**What the task requires**
Please return all lines from the records below that include the string "head".

::: Material supplied :::

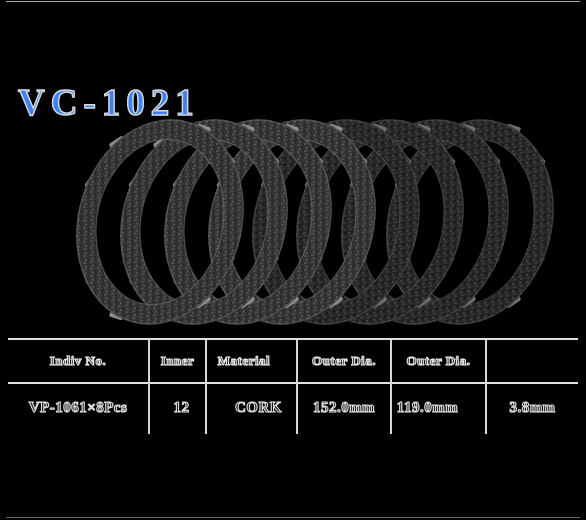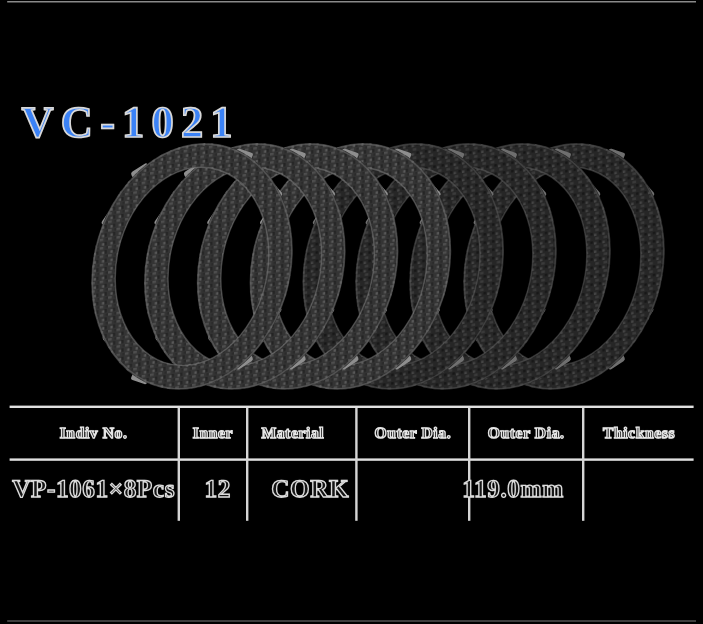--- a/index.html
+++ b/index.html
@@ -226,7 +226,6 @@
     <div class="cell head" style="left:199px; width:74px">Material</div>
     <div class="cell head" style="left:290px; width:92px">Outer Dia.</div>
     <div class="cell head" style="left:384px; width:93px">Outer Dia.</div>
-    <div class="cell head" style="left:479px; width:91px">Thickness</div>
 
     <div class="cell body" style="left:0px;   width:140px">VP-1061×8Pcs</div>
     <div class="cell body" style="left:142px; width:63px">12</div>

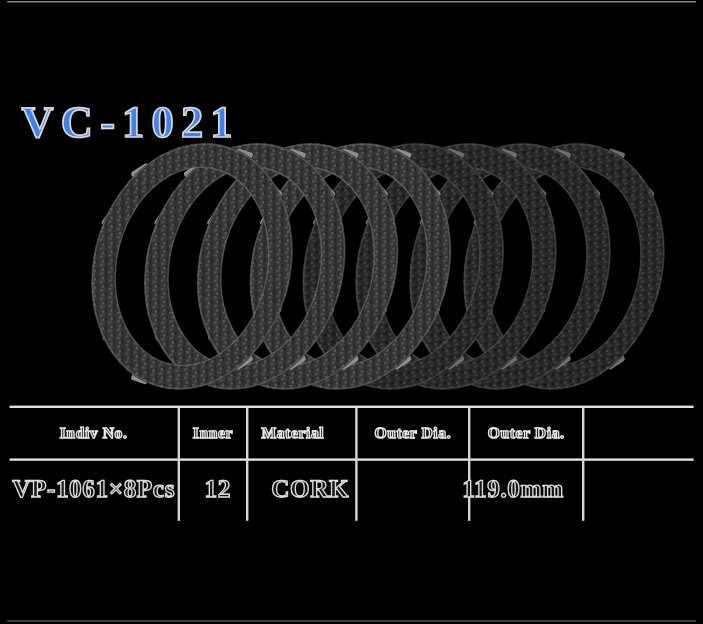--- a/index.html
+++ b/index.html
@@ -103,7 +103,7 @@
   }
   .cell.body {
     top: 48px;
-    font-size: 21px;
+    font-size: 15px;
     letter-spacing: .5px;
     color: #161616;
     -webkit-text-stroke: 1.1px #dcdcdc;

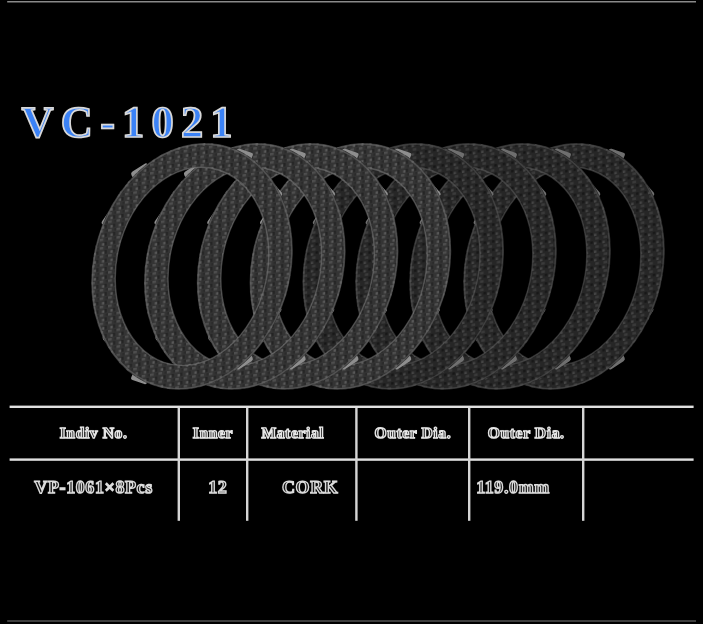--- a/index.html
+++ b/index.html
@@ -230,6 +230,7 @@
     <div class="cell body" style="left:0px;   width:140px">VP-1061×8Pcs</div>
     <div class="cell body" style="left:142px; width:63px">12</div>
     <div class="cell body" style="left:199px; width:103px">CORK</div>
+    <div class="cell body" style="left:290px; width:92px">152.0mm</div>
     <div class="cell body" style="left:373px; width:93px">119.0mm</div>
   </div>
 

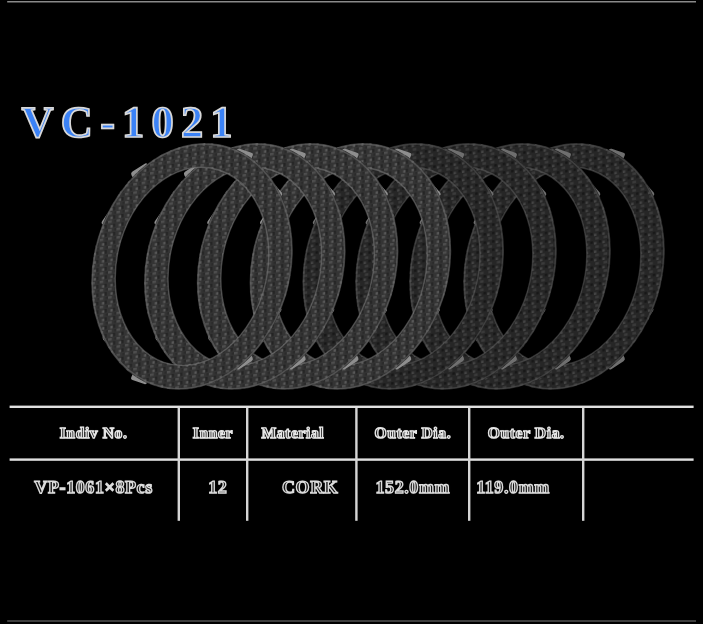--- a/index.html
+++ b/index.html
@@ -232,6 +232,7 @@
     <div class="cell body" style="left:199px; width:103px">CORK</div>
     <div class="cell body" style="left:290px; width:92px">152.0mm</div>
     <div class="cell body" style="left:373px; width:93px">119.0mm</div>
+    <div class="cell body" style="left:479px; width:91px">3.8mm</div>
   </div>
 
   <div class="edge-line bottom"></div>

:::

**Answer to the exercise**
     <div class="cell head" style="left:199px; width:74px">Material</div>
     <div class="cell head" style="left:290px; width:92px">Outer Dia.</div>
     <div class="cell head" style="left:384px; width:93px">Outer Dia.</div>
-    <div class="cell head" style="left:479px; width:91px">Thickness</div>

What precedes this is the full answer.